C’est un oubli qu’on ne peut oublier,
c’est un lâche qui prend nom de vaillant,
c’est marcher solitaire entre les gens,
ce n’est qu’aimer de se sentir aimé.
C’est une liberté prise en ses liens
et prolongée jusqu’au délire ultime,
un mal qui croît plus il reçoit de soins.
Tel est l’enfant amour, tel son abîme :
quelle amitié aura-t-il avec rien,
qui est en tout contradiction intime !
Signifícase la propria brevedad de la vida, sin pensar y con padecer, salteada de la muerte
¡Fue sueño ayer; mañana será tierra! ¡Poco antes, nada; y poco después, humo! ¡Y destino ambiciones, y presumo apenas punto al cerco que me cierra!
Breve combate de importuna guerra, en mi defensa soy peligro sumo; y mientras con mis armas me consumo menos me hospeda el cuerpo, que me entierra.
Ya no es ayer; mañana no ha llegado; hoy pasa, y es, y fue, con movimiento que a la muerte me lleva despeñado.
Azadas son la hora y el momento, que, a jornal de mi pena y mi cuidado, cavan en mi vivir mi monumento.
QUI REPRESENTE LA BRIEVETE DE SA PROPRE VIE
Hier fut songe, et demain sera terre:
rien peu avant, et peu après fumée.
Et moi plein d’ambitions, de vanité,
à peine un point du cercle qui m’enserre!
Brève mêlée d’une importune guerre,
je suis pour moi le suprême danger.
Et tandis que je sombre tout armé,
moins m’abrite mon corps qu’il ne m’enterre.
Hier n’est plus; demain s’annonce à peine;
Le jour passe, il est, il fut, mouvement
qui vers la mort précipité m’entraîne.
Chaque heure est la pelle, chaque moment Qui pour un prix de tourments et de peines, Creuse au cœur de ma vie mon monument.
El otoño se acerca con muy poco ruido:
apagadas cigarras, unos grillos apenas,
defienden el reducto
de un verano obstinado en perpetuarse,
cuya suntuosa cola aún brilla hacia el oeste.
Se diría que aquí no pasa nada,
pero un silencio súbito ilumina el prodigio:
ha pasado
un ángel
que se llamaba luz, o fuego, o vida.
Y lo perdimos para siempre.
Otoños y otras luces. 2001.
Ángel González Muñiz est né le 6 septembre 1925 à Oviedo (Asturies).
Son enfance est fortement marquée par la mort de son père, professeur de sciences et de pédagogie à l’école normale d’Oviedo en 1927 alors qu’il n’a que dix-huit mois.

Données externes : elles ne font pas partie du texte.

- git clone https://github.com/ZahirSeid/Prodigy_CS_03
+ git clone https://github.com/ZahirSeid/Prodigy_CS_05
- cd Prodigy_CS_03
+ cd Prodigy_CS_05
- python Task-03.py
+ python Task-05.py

Sa situation familiale s’aggrave encore lorsque, pendant la Guerre civile espagnole, son frère Manuel est fusillé par les franquistes en novembre 1936. Son autre frère, Pedro, républicain aussi, doit s’exiler. Sa soeur Maruja ne peut plus exercer son métier d’institutrice.
La tuberculose l’empêche de terminer ses études de droit. Il devient ensuite fonctionnaire, puis professeur de littérature espagnole contemporaine aux États-Unis.

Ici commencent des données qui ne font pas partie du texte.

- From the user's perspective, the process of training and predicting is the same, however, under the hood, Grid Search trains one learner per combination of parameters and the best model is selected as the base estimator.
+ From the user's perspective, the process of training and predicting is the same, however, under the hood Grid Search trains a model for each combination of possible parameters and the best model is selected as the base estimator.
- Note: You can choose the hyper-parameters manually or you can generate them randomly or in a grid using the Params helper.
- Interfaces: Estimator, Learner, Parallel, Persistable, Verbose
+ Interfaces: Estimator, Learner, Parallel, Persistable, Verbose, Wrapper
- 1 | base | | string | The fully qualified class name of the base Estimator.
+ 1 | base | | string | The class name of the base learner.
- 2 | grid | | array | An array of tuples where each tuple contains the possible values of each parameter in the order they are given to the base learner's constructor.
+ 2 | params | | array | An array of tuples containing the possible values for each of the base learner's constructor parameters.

il fait partie du groupe de poètes appelé «Génération de 50» ou «Génération du milieu du siècle», avec entre autres José Ángel Valente, Jaime Gil de Biedma, Carlos Barral, José Agustín Goytisolo et José Manuel Caballero Bonald.

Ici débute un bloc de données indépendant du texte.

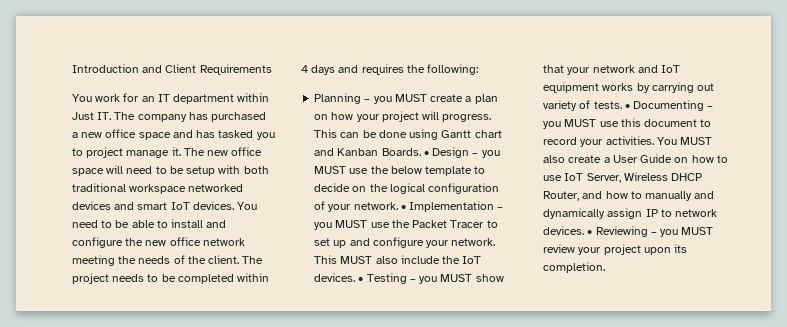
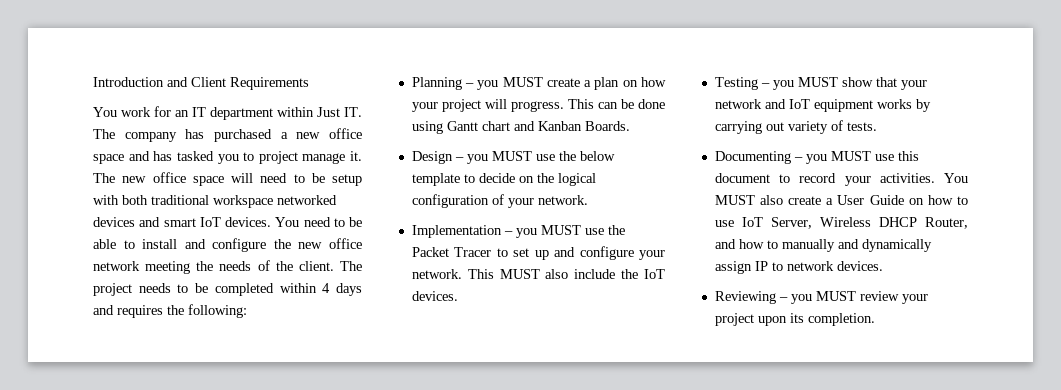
- This can be done using Gantt chart and Kanban Boards. • Design – you MUST use the below template to decide on the logical configuration of your network. • Implementation – you MUST use the Packet Tracer to set up and configure your network.
+ This can be done using Gantt chart and Kanban Boards.
+ Design – you MUST use the below template to decide on the logical configuration of your network.
+ Implementation – you MUST use the Packet Tracer to set up and configure your network.
- This MUST also include the IoT devices. • Testing – you MUST show that your network and IoT equipment works by carrying out variety of tests. • Documenting – you MUST use this document to record your activities.
+ This MUST also include the IoT devices.
+ Testing – you MUST show that your network and IoT equipment works by carrying out variety of tests.
+ Documenting – you MUST use this document to record your activities.
- You MUST also create a User Guide on how to use IoT Server, Wireless DHCP Router, and how to manually and dynamically assign IP to network devices. • Reviewing – you MUST review your project upon its completion.
+ You MUST also create a User Guide on how to use IoT Server, Wireless DHCP Router, and how to manually and dynamically assign IP to network devices.
+ Reviewing – you MUST review your project upon its completion.

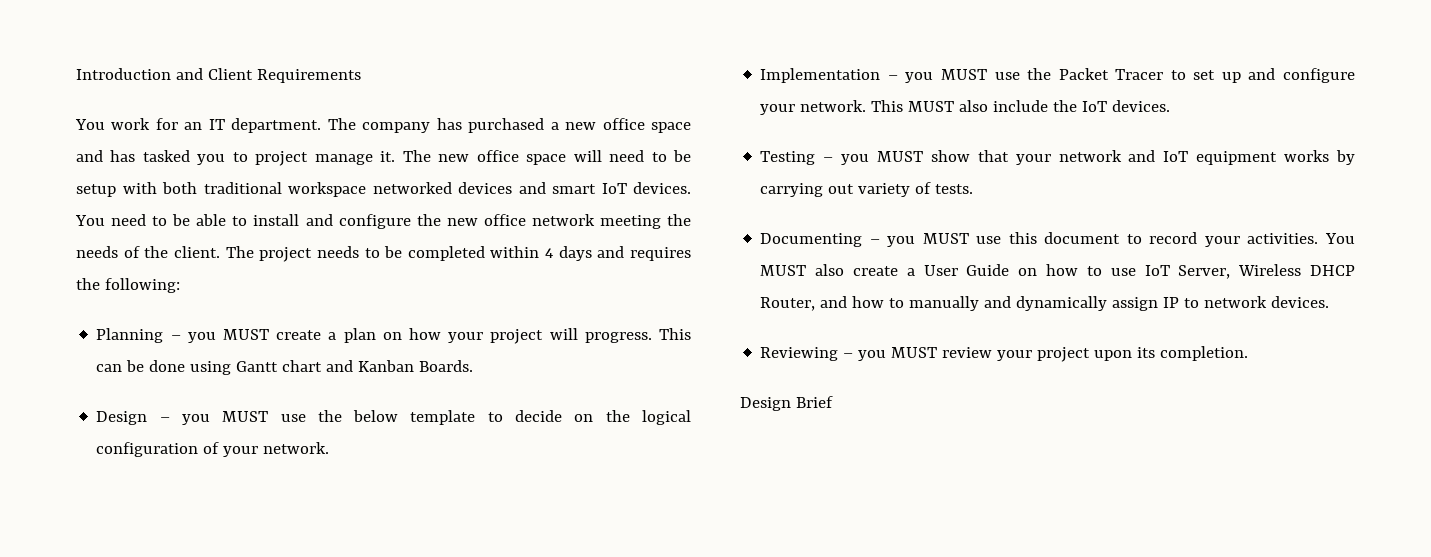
- You work for an IT department within Just IT. The company has purchased a new office space and has tasked you to project manage it.
+ You work for an IT department. The company has purchased a new office space and has tasked you to project manage it.
+ Design Brief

En 1985, il reçoit le prix Prince des Asturies de littérature. En janvier 1996, il est élu membre de l’Académie royale espagnole. La même année, il obtient le Prix Reine Sofía de Poésie ibéroaméricaine.
Il meurt le 12 janvier 2008 d’une insuffisance respiratoire à l’âge de 82 ans.
Son ami, le poète Luis García Montero, a publié en 2008 Mañana no será lo que Dios Quiera, une biographie romancée d’Ángel González à partir des conversations qu’il a eues avec lui à la fin de sa vie.